*** Entries shown ***
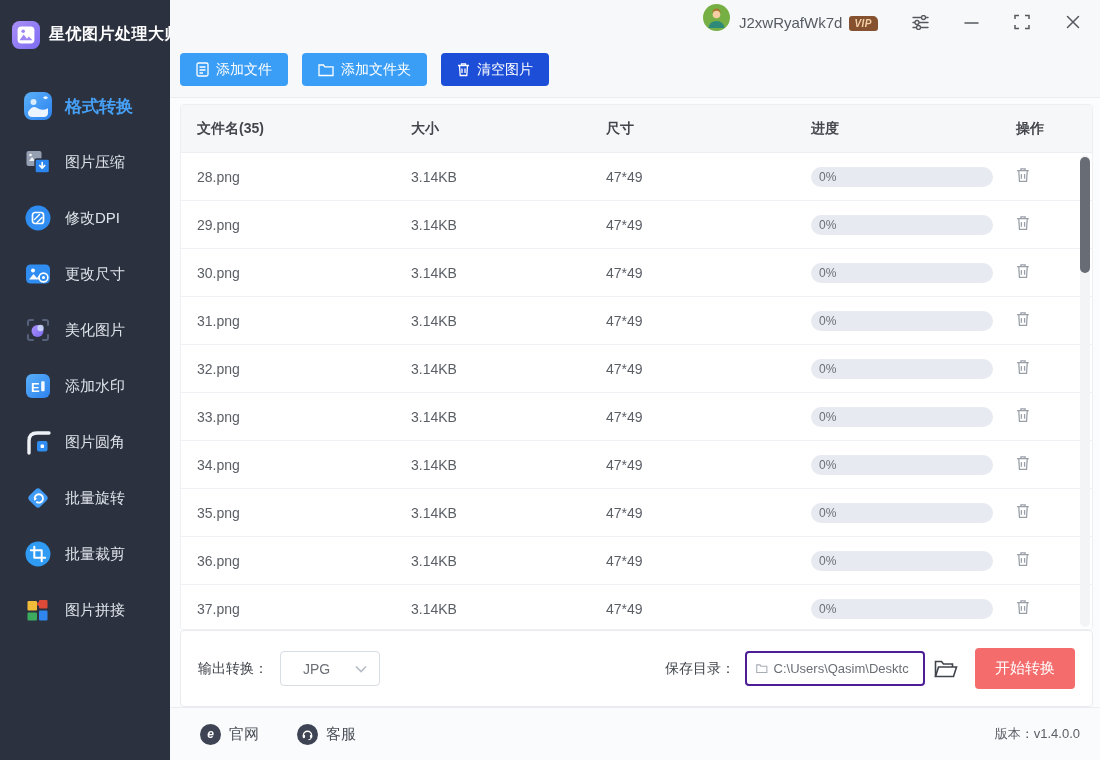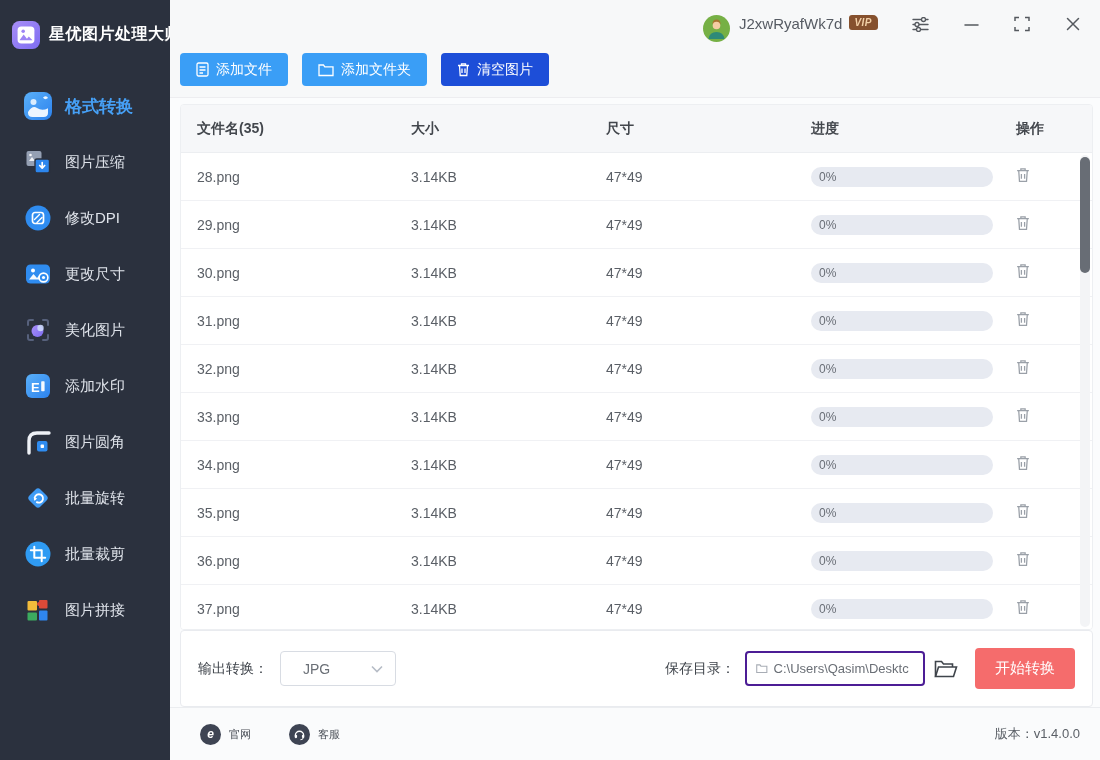--- a/index.html
+++ b/index.html
@@ -21,7 +21,7 @@
 
   
   .tophdr { height:98px; background:#f7f8f9; border-bottom:1px solid #ededf0; position:relative; flex:0 0 98px; }
-  .usercluster { position:absolute; top:15px; right:18px; display:flex; align-items:flex-start; }
+  .usercluster { position:absolute; top:4px; right:18px; display:flex; align-items:flex-end; }
   .uname { font-size:15px; color:#565b63; margin-left:9px; }
   .vip { margin-left:7px; background:#86512e; color:#f2d0a7; font-size:10px; font-weight:bold; font-style:italic; padding:2px 6px 2px 5px; border-radius:3px 5px 3px 3px; letter-spacing:.5px; }
   .winbtn { margin-left:33px; width:18px; height:18px; display:flex; align-items:center; justify-content:center; cursor:pointer; color:#55595f; }

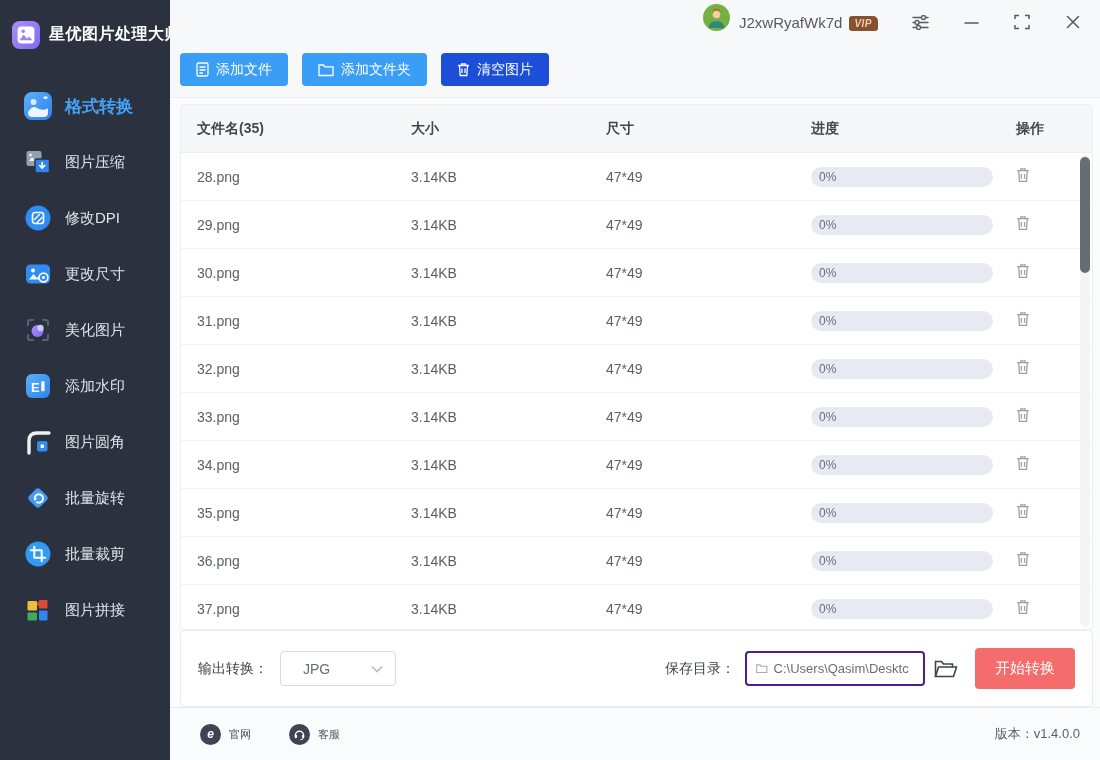--- a/index.html
+++ b/index.html
@@ -48,7 +48,7 @@
   
   .ctrlbar { margin:0 7px 0 10px; height:77px; background:#fff; border:1px solid #e9ebef; border-radius:4px; display:flex; align-items:center; padding:0 17px; flex:0 0 77px; }
   .ctl-lbl { font-size:14px; color:#3f444b; }
-  .select { margin-left:12px; width:116px; height:35px; border:1px solid #d8dce3; border-radius:4px; background:#fff; display:flex; align-items:center; padding:0 12px 0 22px; justify-content:space-between; cursor:pointer; }
+  .select { margin-left:12px; width:100px; height:35px; border:1px solid #d8dce3; border-radius:4px; background:#fff; display:flex; align-items:center; padding:0 12px 0 22px; justify-content:space-between; cursor:pointer; }
   .select .val { font-size:14px; color:#6a6f76; }
   .rightgrp { margin-left:auto; display:flex; align-items:center; }
   .pathbox { margin-left:10px; width:180px; height:35px; border:2px solid #4c1d95; border-radius:4px; background:#fff; display:flex; align-items:center; gap:6px; padding:0 6px 0 9px; overflow:hidden; }

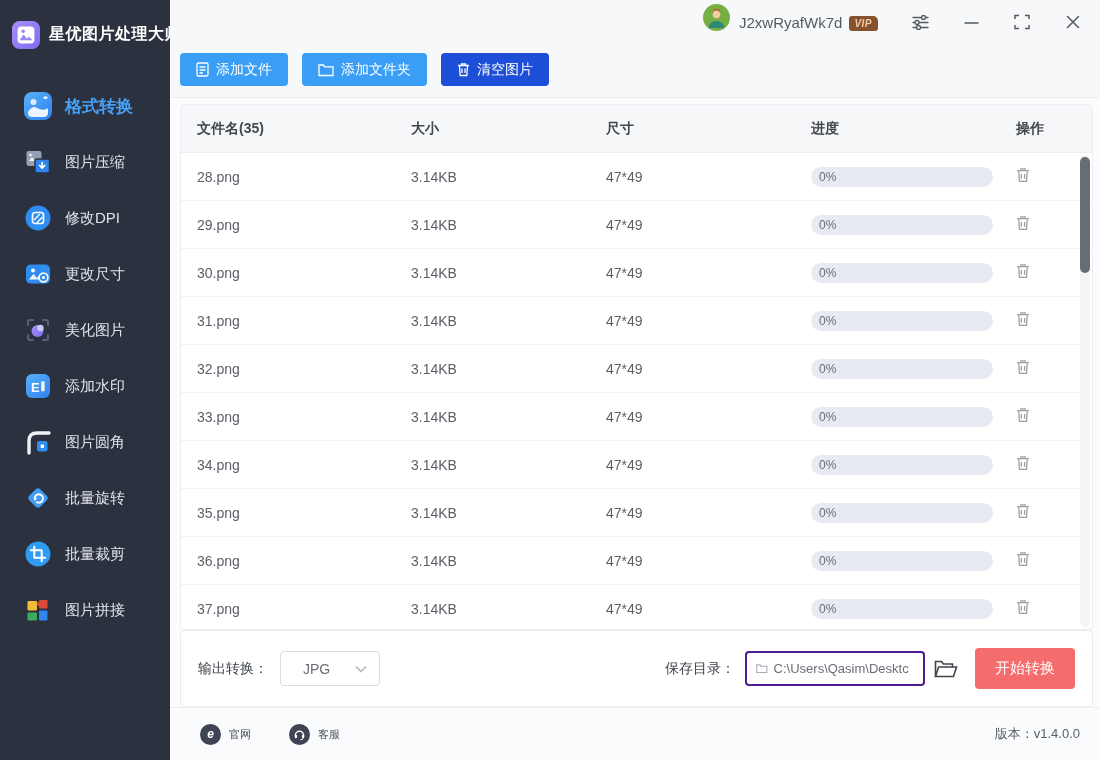--- a/index.html
+++ b/index.html
@@ -60,7 +60,7 @@
   .footer { flex:1; background:#fafbfc; border-top:1px solid #ebedf0; display:flex; align-items:center; padding:0 20px 0 30px; }
   .flink { display:flex; align-items:center; gap:8px; cursor:pointer; margin-right:38px; }
   .fcirc { width:21px; height:21px; border-radius:50%; background:#3e4453; color:#fff; display:flex; align-items:center; justify-content:center; font-size:12px; font-weight:bold; font-style:italic; }
-  .flbl { font-size:11px; color:#4a4f57; }
+  .flbl { font-size:15px; color:#4a4f57; }
   .version { margin-left:auto; font-size:13px; color:#5a5f66; }
 </style>
 </head>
*** End of Entries shown ***
After removing the pictures, transcribe the listing above exactly.

--- a/index.html
+++ b/index.html
@@ -21,7 +21,7 @@
 
   
   .tophdr { height:98px; background:#f7f8f9; border-bottom:1px solid #ededf0; position:relative; flex:0 0 98px; }
-  .usercluster { position:absolute; top:15px; right:18px; display:flex; align-items:flex-start; }
+  .usercluster { position:absolute; top:4px; right:18px; display:flex; align-items:flex-end; }
   .uname { font-size:15px; color:#565b63; margin-left:9px; }
   .vip { margin-left:7px; background:#86512e; color:#f2d0a7; font-size:10px; font-weight:bold; font-style:italic; padding:2px 6px 2px 5px; border-radius:3px 5px 3px 3px; letter-spacing:.5px; }
   .winbtn { margin-left:33px; width:18px; height:18px; display:flex; align-items:center; justify-content:center; cursor:pointer; color:#55595f; }

--- a/index.html
+++ b/index.html
@@ -48,7 +48,7 @@
   
   .ctrlbar { margin:0 7px 0 10px; height:77px; background:#fff; border:1px solid #e9ebef; border-radius:4px; display:flex; align-items:center; padding:0 17px; flex:0 0 77px; }
   .ctl-lbl { font-size:14px; color:#3f444b; }
-  .select { margin-left:12px; width:116px; height:35px; border:1px solid #d8dce3; border-radius:4px; background:#fff; display:flex; align-items:center; padding:0 12px 0 22px; justify-content:space-between; cursor:pointer; }
+  .select { margin-left:12px; width:100px; height:35px; border:1px solid #d8dce3; border-radius:4px; background:#fff; display:flex; align-items:center; padding:0 12px 0 22px; justify-content:space-between; cursor:pointer; }
   .select .val { font-size:14px; color:#6a6f76; }
   .rightgrp { margin-left:auto; display:flex; align-items:center; }
   .pathbox { margin-left:10px; width:180px; height:35px; border:2px solid #4c1d95; border-radius:4px; background:#fff; display:flex; align-items:center; gap:6px; padding:0 6px 0 9px; overflow:hidden; }

--- a/index.html
+++ b/index.html
@@ -60,7 +60,7 @@
   .footer { flex:1; background:#fafbfc; border-top:1px solid #ebedf0; display:flex; align-items:center; padding:0 20px 0 30px; }
   .flink { display:flex; align-items:center; gap:8px; cursor:pointer; margin-right:38px; }
   .fcirc { width:21px; height:21px; border-radius:50%; background:#3e4453; color:#fff; display:flex; align-items:center; justify-content:center; font-size:12px; font-weight:bold; font-style:italic; }
-  .flbl { font-size:11px; color:#4a4f57; }
+  .flbl { font-size:15px; color:#4a4f57; }
   .version { margin-left:auto; font-size:13px; color:#5a5f66; }
 </style>
 </head>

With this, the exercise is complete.